Millions at stake in Majestic Star tax appeal
By Michael Gonzalez Post-Tribune correspondent August 18, 2012 11:40PM
Majestic Star II. | File Photo~Sun-Times Media
Updated: September 20, 2012 10:21AM
GARY — Are the Majestic Star Casino and Hotel properties worth $6 million or $50 million?
The final answer to that question could save — or cost — millions of dollars for Gary, Lake County and a group of taxing units.
The decision will rest on technical legal arguments, but Gary officials need to be involved in the case, said Lake County Board of Commissioners attorney John Dull and Gary Mayor Karen Freeman-Wilson.
Dull confirmed Friday the county has filed an appeal in a federal Delaware district court on behalf of the Lake County Assessor’s office following last year’s ruling by a federal bankruptcy court judge ruling reassessing the Majestic Star’s properties at $7.4 million.
The ruling was a judgment with an 8 percent interest rate, Dull explained, which has pushed the amount owed to about $8 million.
Dull contended the properties on Gary’s north side — still employing Gary residents and contributing to local charities — are worth closer to $55 million.
If the bankruptcy judge was right, Gary’s Redevelopment Department, through a tax increment financing area wrapping around the lakeshore, would owe the casinos a property tax refund of about $4 million.
The county, the rest of the city and other taxing units, grouped into Tax District Four, would owe another nearly $4 million.
If Gary and Lake County officials are right, there would be no refund.
A Majestic Star official declined to comment for this story, citing a company policy prohibiting comments on “pending litigation,” but the casinos are no longer in bankruptcy, he said.

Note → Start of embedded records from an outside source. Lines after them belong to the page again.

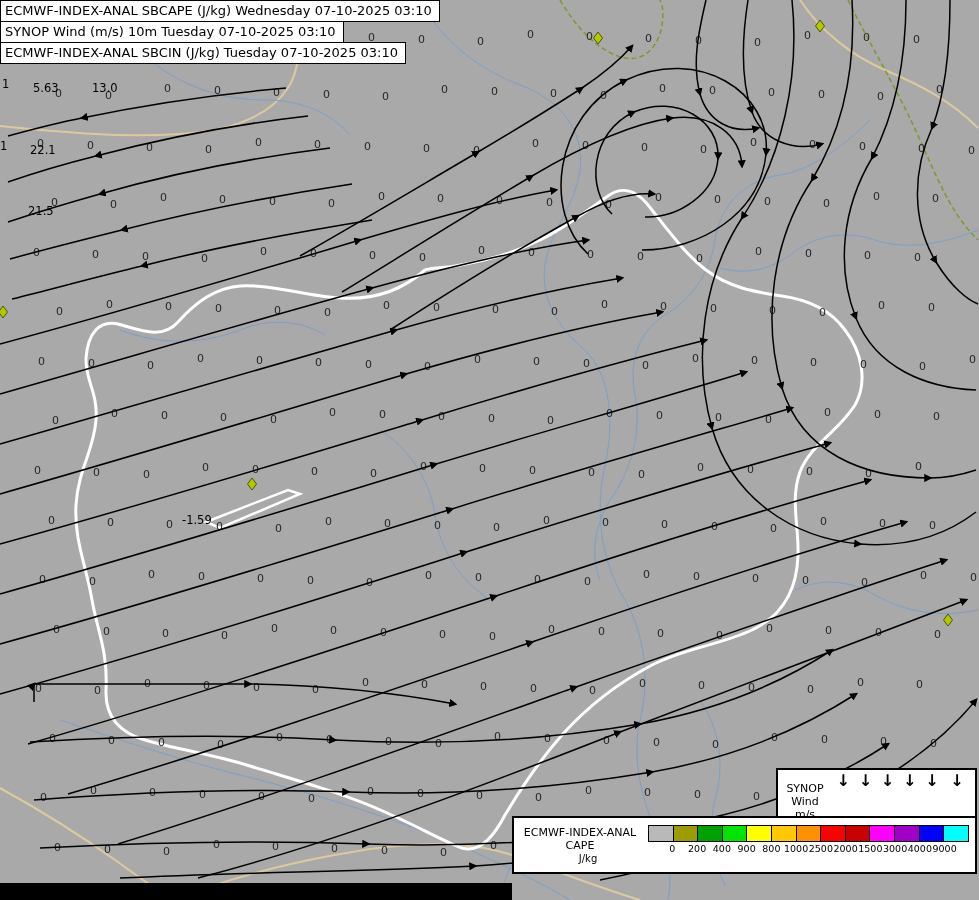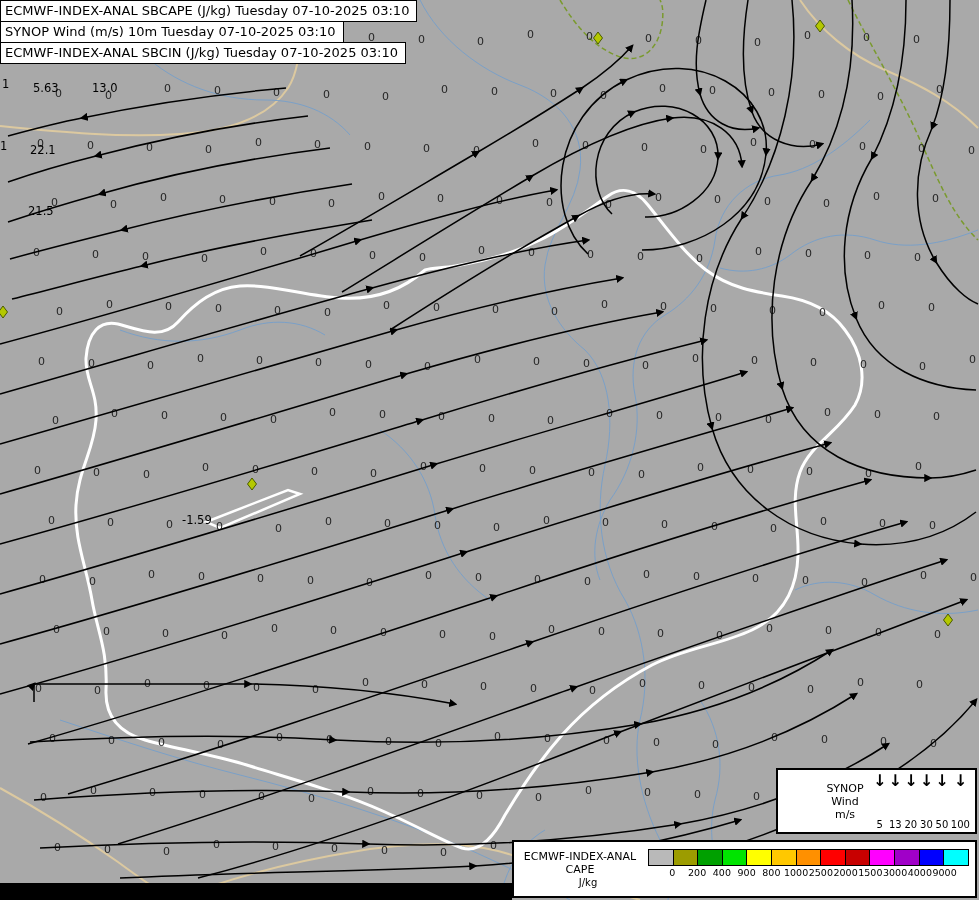--- a/index.html
+++ b/index.html
@@ -10,28 +10,28 @@
   
   .hdr{position:absolute;left:0;top:0;z-index:5;}
   .hdr-line{display:table;background:#fff;border:1px solid #000;margin-top:-1px;
             padding:1px 7px 2px 4px;font-size:13px;line-height:17px;color:#000;white-space:nowrap;}
   .hdr-line:first-child{margin-top:0;}
 
   
   .wind-legend{position:absolute;left:776px;top:768px;width:201px;height:66px;box-sizing:border-box;
                background:#fff;border:2px solid #000;display:flex;z-index:5;}
   .wl-left{width:54px;display:flex;flex-direction:column;justify-content:center;align-items:center;
-           font-size:11px;line-height:13px;color:#000;padding-left:40px;}
+           font-size:11px;line-height:13px;color:#000;}
   .wl-cols{flex:1;display:flex;justify-content:space-around;align-items:stretch;padding:3px 4px 2px 0;}
   .wl-col{display:flex;flex-direction:column;align-items:center;justify-content:space-between;}
   .wl-arrow{font-size:16px;line-height:16px;color:#000;font-weight:bold;}
   .wl-num{font-size:10px;color:#000;}
 
   
-  .cape-legend{position:absolute;left:512px;top:840px;width:465px;height:58px;box-sizing:border-box;
+  .cape-legend{position:absolute;left:512px;top:816px;width:465px;height:58px;box-sizing:border-box;
                background:#fff;border:2px solid #000;display:flex;z-index:5;}
   .cl-title{width:132px;display:flex;flex-direction:column;justify-content:center;align-items:center;
             font-size:11px;line-height:13px;color:#000;}
   .cl-units{font-size:10px;padding-left:16px;}
   .cl-barwrap{flex:1;padding:7px 6px 0 2px;box-sizing:border-box;}
   .cl-cells{display:flex;height:17px;border:1px solid #000;box-sizing:border-box;}
   .cl-cell{flex:1;border-right:1px solid #000;}
   .cl-cell:last-child{border-right:none;}
   .cl-ticks{display:flex;margin:1px 12px 0 12px;}
   .cl-tick{flex:1;text-align:center;font-size:9.5px;color:#000;white-space:nowrap;}
@@ -430,21 +430,21 @@
         <text x="0" y="150" class="val-label">1</text>
         <text x="33" y="92" class="val-label">5.63</text>
         <text x="92" y="92" class="val-label">13.0</text>
         <text x="30" y="154" class="val-label">22.1</text>
         <text x="28" y="215" class="val-label">21.5</text>
         <text x="182" y="524" class="val-label">-1.59</text>
       </g>
   </svg>
 
   <div class="hdr">
-    <div class="hdr-line">ECMWF-INDEX-ANAL SBCAPE (J/kg) Tuesday 07-10-2025 03:10</div>
+    <div class="hdr-line">ECMWF-INDEX-ANAL SBCAPE (J/kg) Wednesday 07-10-2025 03:10</div>
     <div class="hdr-line">SYNOP Wind (m/s) 10m Tuesday 07-10-2025 03:10</div>
     <div class="hdr-line">ECMWF-INDEX-ANAL SBCIN (J/kg) Tuesday 07-10-2025 03:10</div>
   </div>
 
   <div class="wind-legend">
     <div class="wl-left">
       <span>SYNOP</span>
       <span>Wind</span>
       <span>m/s</span>
     </div>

Following the bankruptcy court’s ruling last fall, county officials began negotiations with Majestic Star to reach a settlement, Dull said, but talks failed, and the county went forward with an appeal.
The appeal is based on the bankruptcy court’s faulty way of valuing the Majestic Star’s properties, Dull said. According to Indiana legal standards, the bankruptcy court should have gone with a market value on the properties, or what the boats and hotel can bring on land in Northwest Indiana.
Also, the boats and hotel were created as “special purpose” real estate, which also would have maintained a higher value, Dull said.
“It’s clear the boats, if they would build them and depreciate them here, would bring in more than the bankruptcy court valued them at,” he added.
Instead, the bankruptcy judge valued the properties at “salvage value,” Dull said.
Even the judgment’s interest rate is in question, with Dull saying the rate should be closer to 4 percent.
That higher value would mean higher assessed valuation, which would mean higher property taxes due from Majestic Star. But, the much lower valuation means a lower tax bill than what the company paid.
The case is no small issue for the county and Gary. County officials recently learned their coffers could be slammed by a shortfall as high as $15 million, while Gary officials for several years have battled through plummeting property tax revenue, driven by tax caps in the state constitution and a meager 72 percent collection rate, at best.
Prior to the most recent appellate brief, Freeman-Wilson spoke of trying to get the Lake County Auditor’s office to front the nearly $4 million owed by the redevelopment department and paying that county office back with future property tax proceeds.
A more likely option, similar to a deal Gary struck up with U.S. Steel several years ago, was a payment plan with the boats, Freeman-Wilson said.
There is about $6.4 million in the lakefront TIF now, Freeman-Wilson said, but $5 million of that is earmarked for a road the city is required to build from Cline Avenue through the Buffington Harbor properties.
Communication among the local parties will be key to resolving the dispute, Dull said.
“Prior to this point in time, there wasn’t much communication between (the county) and Gary,” he said. “Those avenues of communication are now open and established.”
Freeman-Wilson also insisted Gary sit at the negotiation table, no matter the outcome of the appeal.
“We need to have an active role, because we have the most skin in the game,” Freeman-Wilson said, adding she hoped the parties could still work out some kind of a payment plan if a refund is due and owing.
“There are still avenues that have not yet been explored,” she said. “Our attorneys are negotiating.”